--- SUPPLIED MATERIAL ---
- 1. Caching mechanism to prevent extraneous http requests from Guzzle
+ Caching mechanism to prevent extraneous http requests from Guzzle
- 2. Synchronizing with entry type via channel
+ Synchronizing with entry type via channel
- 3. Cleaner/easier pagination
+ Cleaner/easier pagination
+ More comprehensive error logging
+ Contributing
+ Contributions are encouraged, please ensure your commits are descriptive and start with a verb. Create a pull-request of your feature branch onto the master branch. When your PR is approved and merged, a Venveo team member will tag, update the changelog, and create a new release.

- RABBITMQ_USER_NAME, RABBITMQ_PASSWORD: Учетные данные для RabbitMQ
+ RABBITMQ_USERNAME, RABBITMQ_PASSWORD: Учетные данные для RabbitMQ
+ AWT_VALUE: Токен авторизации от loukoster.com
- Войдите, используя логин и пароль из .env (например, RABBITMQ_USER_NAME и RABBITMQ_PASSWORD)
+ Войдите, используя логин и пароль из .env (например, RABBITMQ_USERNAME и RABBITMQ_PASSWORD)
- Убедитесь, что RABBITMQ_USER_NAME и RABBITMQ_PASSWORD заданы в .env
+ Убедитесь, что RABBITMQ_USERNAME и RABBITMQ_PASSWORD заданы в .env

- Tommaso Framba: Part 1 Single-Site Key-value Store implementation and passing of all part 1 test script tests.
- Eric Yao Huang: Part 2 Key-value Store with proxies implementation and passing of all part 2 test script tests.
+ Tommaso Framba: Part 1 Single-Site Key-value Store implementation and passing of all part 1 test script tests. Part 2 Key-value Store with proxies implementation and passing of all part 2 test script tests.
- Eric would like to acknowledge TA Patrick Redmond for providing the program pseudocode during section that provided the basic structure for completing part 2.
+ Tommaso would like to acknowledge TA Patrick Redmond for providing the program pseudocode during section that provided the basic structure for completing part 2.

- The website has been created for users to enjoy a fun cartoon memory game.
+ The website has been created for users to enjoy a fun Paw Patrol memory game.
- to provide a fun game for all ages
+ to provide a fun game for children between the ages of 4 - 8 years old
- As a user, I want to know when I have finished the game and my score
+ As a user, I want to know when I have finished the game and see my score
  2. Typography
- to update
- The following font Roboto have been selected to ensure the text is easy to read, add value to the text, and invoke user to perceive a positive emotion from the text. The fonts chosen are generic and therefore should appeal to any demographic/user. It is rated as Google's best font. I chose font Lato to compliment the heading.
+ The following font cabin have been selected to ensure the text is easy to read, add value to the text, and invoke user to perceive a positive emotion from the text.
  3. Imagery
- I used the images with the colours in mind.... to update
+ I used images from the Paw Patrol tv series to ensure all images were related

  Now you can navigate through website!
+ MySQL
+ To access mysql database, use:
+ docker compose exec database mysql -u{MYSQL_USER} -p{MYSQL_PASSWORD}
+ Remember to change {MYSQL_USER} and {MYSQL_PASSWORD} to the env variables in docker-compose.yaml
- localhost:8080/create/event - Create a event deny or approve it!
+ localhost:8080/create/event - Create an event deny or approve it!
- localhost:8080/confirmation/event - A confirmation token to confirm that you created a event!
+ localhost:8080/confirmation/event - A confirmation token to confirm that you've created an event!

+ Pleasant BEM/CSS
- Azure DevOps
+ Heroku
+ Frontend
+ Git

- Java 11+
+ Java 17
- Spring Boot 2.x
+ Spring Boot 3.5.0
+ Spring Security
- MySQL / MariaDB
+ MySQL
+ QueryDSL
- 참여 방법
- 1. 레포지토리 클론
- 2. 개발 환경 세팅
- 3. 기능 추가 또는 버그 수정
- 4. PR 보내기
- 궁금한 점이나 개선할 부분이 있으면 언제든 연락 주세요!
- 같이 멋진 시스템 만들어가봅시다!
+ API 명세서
---
• TASK DIRECTIONS
From the records above, copy every line that includes the word "Cleaner".

• RESPONSE
- 3. Cleaner/easier pagination
+ Cleaner/easier pagination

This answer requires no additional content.